The amount of the rebate would be based on the average hit to consumers’ budgets for the group of consumers that policymakers decide should be fully compensated.  So, if policymakers decide that low-income families should be fully compensated for their loss in purchasing power and middle- income consumers should be partially compensated, then the rebates could be set at the average purchasing power loss of households in the bottom fifth of the income distribution (varied by household size).  If policymakers decide to use a larger share of the auction proceeds for consumer relief, they could set the rebate amounts at somewhat higher levels, such as the average loss to consumers in the middle fifth of the income distribution.

Under our proposal, the Energy Information Administration would be tasked with determining the annual rebate amounts.  That could be done using an approach similar to the one followed by the Congressional Budget Office in estimating how the costs reflected in the total value of emissions allowances fall on families in different parts of the income distribution. [2]

For example, if the rebate were set at the average estimated loss in purchasing power to households in the middle quintile, and the emissions cap were set to achieve a 15 percent emission reduction relative to what emission levels would be without a cap, then we estimate that the annual rebates (in 2009 dollars) would be $700 for a household of one and $1,300 for a household of three. [3]  (Due to economy-of-scale factors, rebates for larger households need not equal the rebate for a one-person household multiplied by the number of people in a household.)

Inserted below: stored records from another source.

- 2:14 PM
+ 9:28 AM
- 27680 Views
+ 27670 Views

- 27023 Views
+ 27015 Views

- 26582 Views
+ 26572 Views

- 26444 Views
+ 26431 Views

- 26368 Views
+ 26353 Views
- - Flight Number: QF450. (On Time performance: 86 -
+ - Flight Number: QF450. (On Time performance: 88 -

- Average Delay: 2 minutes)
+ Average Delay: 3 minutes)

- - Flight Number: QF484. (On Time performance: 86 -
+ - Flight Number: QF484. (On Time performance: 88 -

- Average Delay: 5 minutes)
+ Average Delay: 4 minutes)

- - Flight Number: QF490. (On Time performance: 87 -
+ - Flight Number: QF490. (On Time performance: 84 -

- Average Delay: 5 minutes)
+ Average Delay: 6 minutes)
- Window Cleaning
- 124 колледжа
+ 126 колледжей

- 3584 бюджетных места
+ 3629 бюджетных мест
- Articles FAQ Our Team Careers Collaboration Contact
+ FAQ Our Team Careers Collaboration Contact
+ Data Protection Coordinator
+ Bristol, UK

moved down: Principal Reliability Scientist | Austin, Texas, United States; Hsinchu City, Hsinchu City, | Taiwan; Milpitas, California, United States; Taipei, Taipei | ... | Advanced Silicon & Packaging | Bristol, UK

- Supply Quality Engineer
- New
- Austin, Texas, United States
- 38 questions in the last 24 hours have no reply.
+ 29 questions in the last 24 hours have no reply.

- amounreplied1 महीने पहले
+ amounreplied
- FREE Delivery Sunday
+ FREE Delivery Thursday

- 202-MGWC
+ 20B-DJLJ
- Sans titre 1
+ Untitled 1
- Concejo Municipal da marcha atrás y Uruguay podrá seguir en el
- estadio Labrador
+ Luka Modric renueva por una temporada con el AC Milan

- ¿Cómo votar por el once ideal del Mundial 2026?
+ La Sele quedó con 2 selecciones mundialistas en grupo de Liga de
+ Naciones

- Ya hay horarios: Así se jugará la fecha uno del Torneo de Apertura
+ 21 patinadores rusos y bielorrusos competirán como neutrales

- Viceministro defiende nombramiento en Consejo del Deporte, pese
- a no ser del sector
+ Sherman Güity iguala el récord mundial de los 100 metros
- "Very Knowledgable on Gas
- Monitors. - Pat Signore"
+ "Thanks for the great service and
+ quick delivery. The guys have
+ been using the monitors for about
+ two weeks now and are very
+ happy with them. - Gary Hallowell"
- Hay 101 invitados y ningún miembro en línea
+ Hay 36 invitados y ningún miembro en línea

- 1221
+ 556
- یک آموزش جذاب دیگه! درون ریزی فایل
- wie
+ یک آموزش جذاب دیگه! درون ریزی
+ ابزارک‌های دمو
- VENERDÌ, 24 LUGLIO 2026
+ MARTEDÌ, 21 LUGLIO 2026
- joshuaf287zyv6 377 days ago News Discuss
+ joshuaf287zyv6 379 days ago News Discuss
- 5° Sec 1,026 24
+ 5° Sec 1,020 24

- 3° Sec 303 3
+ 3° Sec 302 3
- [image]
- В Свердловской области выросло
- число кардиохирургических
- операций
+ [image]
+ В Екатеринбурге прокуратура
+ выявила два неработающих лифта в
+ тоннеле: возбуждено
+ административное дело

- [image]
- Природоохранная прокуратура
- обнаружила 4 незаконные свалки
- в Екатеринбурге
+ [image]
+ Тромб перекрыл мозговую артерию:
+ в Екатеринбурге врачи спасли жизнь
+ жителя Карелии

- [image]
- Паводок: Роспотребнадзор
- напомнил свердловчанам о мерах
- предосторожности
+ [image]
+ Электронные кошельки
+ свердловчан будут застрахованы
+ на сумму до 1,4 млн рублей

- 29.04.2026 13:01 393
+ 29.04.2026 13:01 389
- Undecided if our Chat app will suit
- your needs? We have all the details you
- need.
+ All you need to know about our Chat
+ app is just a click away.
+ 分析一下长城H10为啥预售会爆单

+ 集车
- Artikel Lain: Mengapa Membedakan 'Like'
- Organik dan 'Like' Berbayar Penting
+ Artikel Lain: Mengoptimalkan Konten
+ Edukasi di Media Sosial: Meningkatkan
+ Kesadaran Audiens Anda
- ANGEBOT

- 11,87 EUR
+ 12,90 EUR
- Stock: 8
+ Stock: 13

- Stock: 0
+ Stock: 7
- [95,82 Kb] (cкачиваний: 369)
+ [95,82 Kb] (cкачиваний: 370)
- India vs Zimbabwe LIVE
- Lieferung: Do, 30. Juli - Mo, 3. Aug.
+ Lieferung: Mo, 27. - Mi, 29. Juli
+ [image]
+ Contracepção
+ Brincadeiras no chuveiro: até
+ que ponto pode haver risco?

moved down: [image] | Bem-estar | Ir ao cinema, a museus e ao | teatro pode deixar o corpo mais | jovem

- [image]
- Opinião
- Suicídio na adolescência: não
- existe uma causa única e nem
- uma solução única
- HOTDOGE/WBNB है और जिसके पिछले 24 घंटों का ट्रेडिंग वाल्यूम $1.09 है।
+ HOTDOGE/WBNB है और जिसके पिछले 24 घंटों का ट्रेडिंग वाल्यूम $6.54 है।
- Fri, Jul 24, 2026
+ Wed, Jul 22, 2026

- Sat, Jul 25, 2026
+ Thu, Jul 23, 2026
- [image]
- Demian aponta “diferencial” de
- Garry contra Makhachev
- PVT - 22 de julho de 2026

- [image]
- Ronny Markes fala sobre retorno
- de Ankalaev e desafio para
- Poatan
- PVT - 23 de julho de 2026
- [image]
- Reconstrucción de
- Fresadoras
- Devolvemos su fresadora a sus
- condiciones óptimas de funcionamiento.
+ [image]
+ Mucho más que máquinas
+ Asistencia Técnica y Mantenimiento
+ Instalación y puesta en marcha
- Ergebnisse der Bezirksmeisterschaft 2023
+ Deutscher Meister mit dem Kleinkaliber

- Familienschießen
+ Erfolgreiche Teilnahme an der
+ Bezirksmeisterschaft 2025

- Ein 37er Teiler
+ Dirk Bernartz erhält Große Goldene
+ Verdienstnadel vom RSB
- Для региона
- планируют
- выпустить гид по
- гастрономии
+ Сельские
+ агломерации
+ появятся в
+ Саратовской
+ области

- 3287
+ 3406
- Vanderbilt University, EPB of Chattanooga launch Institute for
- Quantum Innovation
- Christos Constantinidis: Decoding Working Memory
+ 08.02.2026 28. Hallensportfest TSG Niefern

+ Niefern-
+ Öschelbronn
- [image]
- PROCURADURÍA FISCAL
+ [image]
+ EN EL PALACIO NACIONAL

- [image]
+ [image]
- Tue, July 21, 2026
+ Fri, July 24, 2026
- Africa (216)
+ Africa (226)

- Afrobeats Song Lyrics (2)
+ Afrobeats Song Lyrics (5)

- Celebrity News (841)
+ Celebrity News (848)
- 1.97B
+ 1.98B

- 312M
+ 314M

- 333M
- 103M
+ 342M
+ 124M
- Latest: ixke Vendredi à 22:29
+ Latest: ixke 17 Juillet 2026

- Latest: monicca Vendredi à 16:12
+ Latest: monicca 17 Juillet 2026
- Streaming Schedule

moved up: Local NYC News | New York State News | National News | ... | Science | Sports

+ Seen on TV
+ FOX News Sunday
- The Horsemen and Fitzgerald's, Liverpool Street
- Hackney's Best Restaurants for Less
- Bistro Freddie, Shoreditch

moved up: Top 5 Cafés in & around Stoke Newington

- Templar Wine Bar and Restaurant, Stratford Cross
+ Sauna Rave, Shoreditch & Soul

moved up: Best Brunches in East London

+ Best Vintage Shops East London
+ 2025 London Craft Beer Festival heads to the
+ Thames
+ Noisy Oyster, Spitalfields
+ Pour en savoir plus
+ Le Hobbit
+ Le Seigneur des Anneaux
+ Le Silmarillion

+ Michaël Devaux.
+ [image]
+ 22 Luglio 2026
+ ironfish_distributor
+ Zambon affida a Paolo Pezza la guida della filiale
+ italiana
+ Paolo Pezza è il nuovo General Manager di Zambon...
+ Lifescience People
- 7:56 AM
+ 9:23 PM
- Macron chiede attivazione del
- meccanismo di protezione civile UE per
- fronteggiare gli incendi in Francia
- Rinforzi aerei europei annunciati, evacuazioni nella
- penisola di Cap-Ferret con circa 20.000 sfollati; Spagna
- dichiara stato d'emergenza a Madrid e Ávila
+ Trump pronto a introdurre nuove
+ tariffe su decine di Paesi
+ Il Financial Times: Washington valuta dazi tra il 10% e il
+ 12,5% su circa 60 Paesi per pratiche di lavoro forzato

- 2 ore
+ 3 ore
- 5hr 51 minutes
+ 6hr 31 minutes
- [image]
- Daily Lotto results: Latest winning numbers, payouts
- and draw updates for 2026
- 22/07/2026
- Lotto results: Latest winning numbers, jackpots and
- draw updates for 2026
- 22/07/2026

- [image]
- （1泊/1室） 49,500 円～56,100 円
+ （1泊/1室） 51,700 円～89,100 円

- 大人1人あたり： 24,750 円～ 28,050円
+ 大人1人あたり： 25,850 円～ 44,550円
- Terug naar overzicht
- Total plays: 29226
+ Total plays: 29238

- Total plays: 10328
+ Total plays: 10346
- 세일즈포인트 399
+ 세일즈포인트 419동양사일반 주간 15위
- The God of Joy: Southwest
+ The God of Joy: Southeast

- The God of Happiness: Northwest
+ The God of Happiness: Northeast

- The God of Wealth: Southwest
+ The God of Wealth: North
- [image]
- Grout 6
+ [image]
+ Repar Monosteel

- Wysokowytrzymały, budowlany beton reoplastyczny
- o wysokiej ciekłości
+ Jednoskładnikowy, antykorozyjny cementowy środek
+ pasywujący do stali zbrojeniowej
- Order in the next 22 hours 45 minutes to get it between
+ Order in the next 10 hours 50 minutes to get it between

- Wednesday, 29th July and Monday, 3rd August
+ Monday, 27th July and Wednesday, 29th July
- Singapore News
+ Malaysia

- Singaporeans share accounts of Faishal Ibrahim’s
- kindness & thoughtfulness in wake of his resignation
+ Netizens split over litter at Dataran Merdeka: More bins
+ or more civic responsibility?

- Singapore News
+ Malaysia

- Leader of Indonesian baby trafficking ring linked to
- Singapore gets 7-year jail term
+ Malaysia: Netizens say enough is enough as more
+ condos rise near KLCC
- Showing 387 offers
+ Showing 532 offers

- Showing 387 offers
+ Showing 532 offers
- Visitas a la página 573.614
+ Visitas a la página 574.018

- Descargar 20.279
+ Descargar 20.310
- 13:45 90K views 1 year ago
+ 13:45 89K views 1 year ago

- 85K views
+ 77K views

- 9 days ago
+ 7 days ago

Each of the rebate components, and the coordination mechanisms for ensuring that households are not over-compensated, are discussed in more detail below.

The Tax Component

Under this proposal, most households receiving a climate rebate would receive it as a refundable tax credit, which would be broadly available to low- and middle-income households.  The credit would be available to anyone who files a federal tax return and whose income is below the eligibility limit set for the rebate; tax filers would simply look up the size of their credit in a table similar to the one used now for the EITC.  Like other refundable tax credits, the climate rebate would phase in as income increased over some income range and then would phase out as income rose above a specified income level. 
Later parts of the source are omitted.